Der Bundesrat hat an seiner Sitzung vom 20. Mai 2020 die Verordnung über die ausserordentliche finanzielle Unterstützung der Deklassierung von AOC-Wein zu Tafelwein verabschiedet. Sie tritt am 1. Juni 2020 in Kraft. Die gewährte Finanzhilfe stellt eine Marktentlastungsmassnahme dar. Sie stützt sich auf zwei Säulen:

  • die Deklassierung von AOC-Wein zu Tafelwein
  • die Senkung der von den Kantonen festgelegten Höchsterträge für die Weinernte 2020

Für jeden Liter deklassierten AOC-Wein wird ein Bundesbeitrag von maximal 2 Franken gewährt. Die unterstützten Betriebe beteiligen sich an der Massnahme, indem sie ihre Weine abwerten und zu Tafelwein deklassieren, der hauptsächlich in der Nahrungsmittelindustrie verwendet werden soll.

Die zusätzliche finanzielle Unterstützung des Bundes beläuft sich auf 10 Millionen Franken. Sie wird proportional zur Rebfläche der Kantone aufgeteilt, um gleiche Voraussetzungen für alle Schweizer Weinbetriebe zu schaffen.
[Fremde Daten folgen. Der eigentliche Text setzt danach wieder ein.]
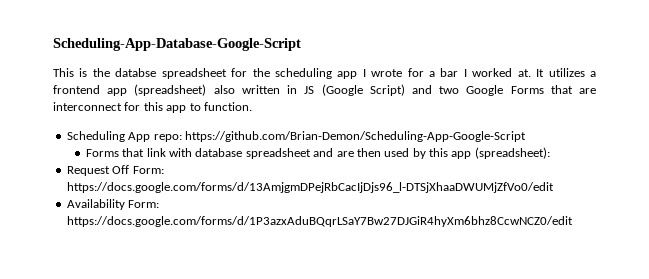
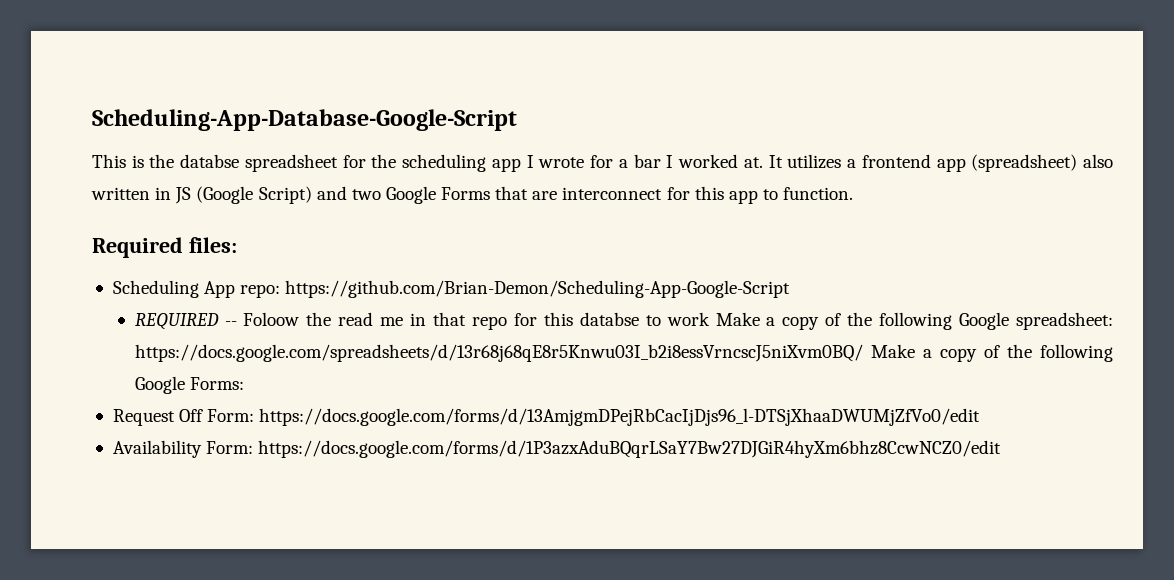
+ Required files:
- Forms that link with database spreadsheet and are then used by this app (spreadsheet):
+ REQUIRED -- Foloow the read me in that repo for this databse to work Make a copy of the following Google spreadsheet: https://docs.google.com/spreadsheets/d/13r68j68qE8r5Knwu03I_b2i8essVrncscJ5niXvm0BQ/ Make a copy of the following Google Forms:

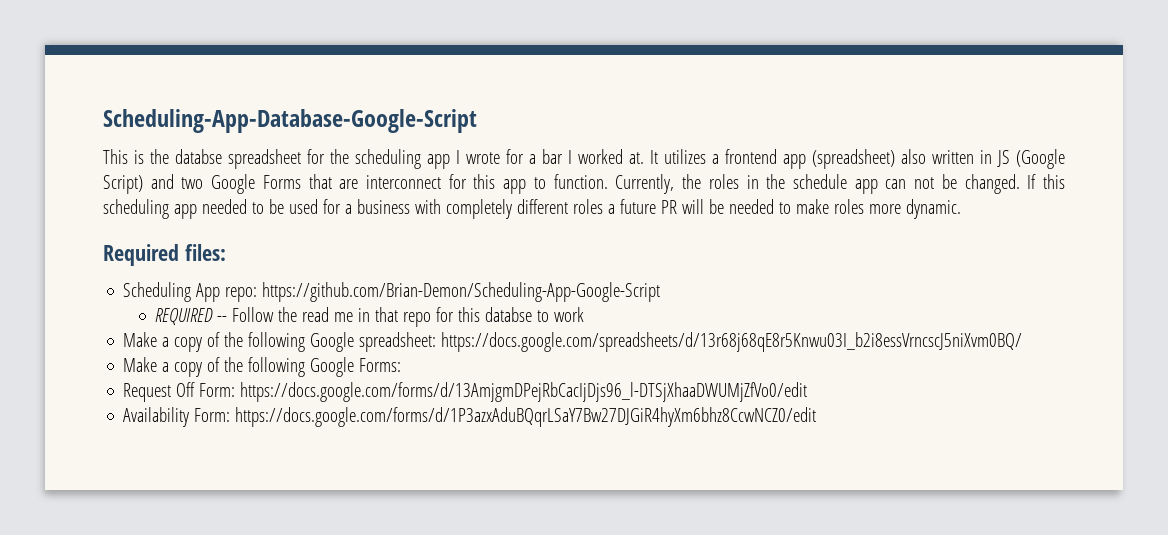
+ Currently, the roles in the schedule app can not be changed. If this scheduling app needed to be used for a business with completely different roles a future PR will be needed to make roles more dynamic.
- REQUIRED -- Foloow the read me in that repo for this databse to work Make a copy of the following Google spreadsheet: https://docs.google.com/spreadsheets/d/13r68j68qE8r5Knwu03I_b2i8essVrncscJ5niXvm0BQ/ Make a copy of the following Google Forms:
+ REQUIRED -- Follow the read me in that repo for this databse to work
+ Make a copy of the following Google spreadsheet: https://docs.google.com/spreadsheets/d/13r68j68qE8r5Knwu03I_b2i8essVrncscJ5niXvm0BQ/
+ Make a copy of the following Google Forms:

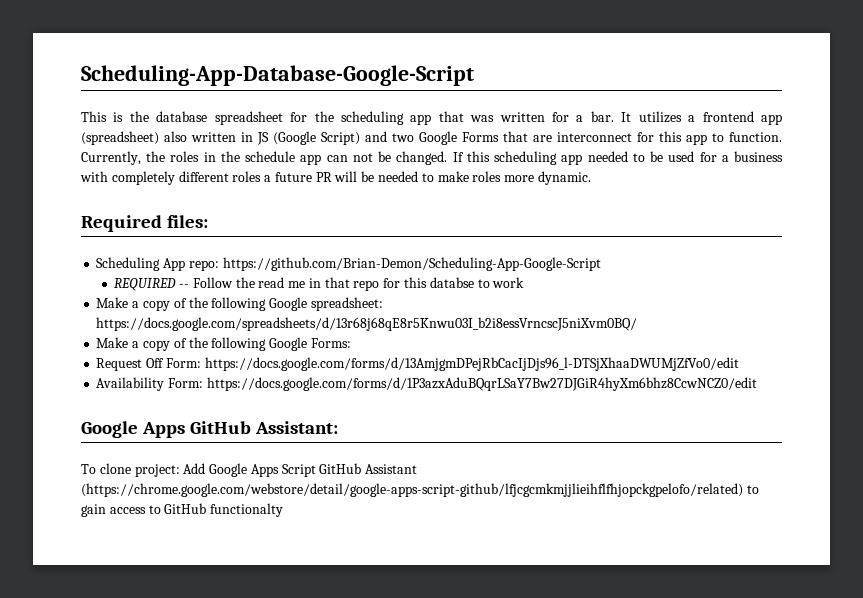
- This is the databse spreadsheet for the scheduling app I wrote for a bar I worked at.
+ This is the database spreadsheet for the scheduling app that was written for a bar.
+ Google Apps GitHub Assistant:
+ To clone project: Add Google Apps Script GitHub Assistant (https://chrome.google.com/webstore/detail/google-apps-script-github/lfjcgcmkmjjlieihflfhjopckgpelofo/related) to gain access to GitHub functionalty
Sobald die Finanzhilfe des Bundes ausgeschöpft ist, können die Kantone diese weiterführen. Zusätzliche, freiwillige Finanzhilfen der Kantone sind wichtig, um die gesetzten Ziele zu erreichen. Die Bundeshilfe zur Entlastung des Marktes ergänzt die finanzielle Unterstützung, die der Bund für die Absatzförderung des Schweizer Weins durch die Branche bereits zur Verfügung stellt.

Für die zweite Säule müssen sich die Kantone an die Senkung der Höchsterträge auf 1,2 kg pro m2 für AOC-Weisswein und 1 kg pro m2 für AOC-Rotwein halten, damit ihre Betriebe Deklassierungsbeiträge erhalten.